与比率变换相比的可伸缩的贝叶斯差异时间估计 (Scalable Bayesian divergence time estimation with ratio transformations)

Divergence time estimation is crucial to provide temporal signals for dating biologically important events, from species divergence to viral transmissions in space and time. With the advent of high-throughput sequencing, recent Bayesian phylogenetic studies have analyzed hundreds to thousands of sequences. Such large-scale analyses challenge divergence time reconstruction by requiring inference on highly-correlated internal node heights that often become computationally infeasible. To overcome this limitation, we explore a ratio transformation that maps the original N - 1 internal node heights into a space of one height parameter and N - 2 ratio parameters. To make analyses scalable, we develop a collection of linear-time algorithms to compute the gradient and Jacobian-associated terms of the log-likelihood with respect to these ratios. We then apply Hamiltonian Monte Carlo sampling with the ratio transform in a Bayesian framework to learn the divergence times in four pathogenic virus phylogenies: West Nile virus, rabies virus, Lassa virus and Ebola virus.
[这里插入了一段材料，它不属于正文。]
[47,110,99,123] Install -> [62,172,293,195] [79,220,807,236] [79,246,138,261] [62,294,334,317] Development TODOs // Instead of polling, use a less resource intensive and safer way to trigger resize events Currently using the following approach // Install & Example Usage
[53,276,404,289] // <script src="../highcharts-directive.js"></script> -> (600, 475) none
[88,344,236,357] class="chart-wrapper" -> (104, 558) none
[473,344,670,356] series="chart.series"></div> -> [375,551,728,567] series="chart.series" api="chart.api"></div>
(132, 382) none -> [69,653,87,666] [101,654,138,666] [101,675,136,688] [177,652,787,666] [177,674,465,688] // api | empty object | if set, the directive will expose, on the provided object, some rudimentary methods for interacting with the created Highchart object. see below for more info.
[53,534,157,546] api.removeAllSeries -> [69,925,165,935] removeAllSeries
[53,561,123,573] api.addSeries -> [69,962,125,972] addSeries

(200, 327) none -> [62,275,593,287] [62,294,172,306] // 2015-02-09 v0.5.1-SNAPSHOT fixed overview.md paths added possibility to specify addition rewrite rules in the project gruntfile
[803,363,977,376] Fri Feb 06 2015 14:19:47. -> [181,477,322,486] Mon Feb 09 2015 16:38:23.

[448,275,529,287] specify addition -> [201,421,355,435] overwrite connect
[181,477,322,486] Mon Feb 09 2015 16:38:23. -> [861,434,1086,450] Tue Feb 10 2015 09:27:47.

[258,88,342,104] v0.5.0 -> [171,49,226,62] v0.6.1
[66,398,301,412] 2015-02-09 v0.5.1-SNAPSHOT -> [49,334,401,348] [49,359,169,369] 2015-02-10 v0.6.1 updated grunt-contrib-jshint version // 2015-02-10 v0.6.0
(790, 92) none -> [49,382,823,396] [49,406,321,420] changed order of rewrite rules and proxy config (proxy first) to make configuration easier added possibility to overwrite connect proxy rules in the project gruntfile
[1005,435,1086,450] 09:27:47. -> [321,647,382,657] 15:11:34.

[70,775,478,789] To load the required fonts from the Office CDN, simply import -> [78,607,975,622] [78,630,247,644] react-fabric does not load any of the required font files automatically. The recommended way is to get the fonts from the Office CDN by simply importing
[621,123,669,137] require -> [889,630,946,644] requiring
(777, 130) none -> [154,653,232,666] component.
Our method both resolves a mixing issue in the West Nile virus example and improves inference efficiency by at least 5-fold for the Lassa and rabies virus examples. Our method also makes it now computationally feasible to incorporate mixed-effects molecular clock models for the Ebola virus example, confirms the findings from the original study and reveals clearer multimodal distributions of the divergence times of some clades of interest.

翻译：差异时间估计对于为从物种差异到空间和时间的病毒传播等生物重要事件提供时间信号至关重要。随着高通量测序的到来,最近巴伊西亚的植物遗传学研究已经分析了数百至数千个序列。这种大规模分析对差异时间的重建提出了挑战,要求对与高c有关的内部节点高度进行推断,而这些节点往往在计算上变得不可行。为了克服这一限制,我们探索了一种比率转换,将原来的N-1内部节点高度映射成一个高度参数和N-2比率参数的空间。为了进行可缩放的分析,我们收集了线性时间算法,以计算这些比率的梯度和与雅各布相关的日志类术语。然后,我们用汉密尔顿·蒙特卡洛取样法和贝伊斯框架的变换比率来了解四种致病病毒血源的差异时间:西尼罗病毒、狂犬病毒原病毒、拉萨病毒和埃博拉病毒。我们的方法在西尼罗病毒模型中解决了混合问题,并且改进了目前与血型病毒偏差率模型的混合分析方法,从而采用了最低5倍地将机能模型纳入了我们病毒的模型。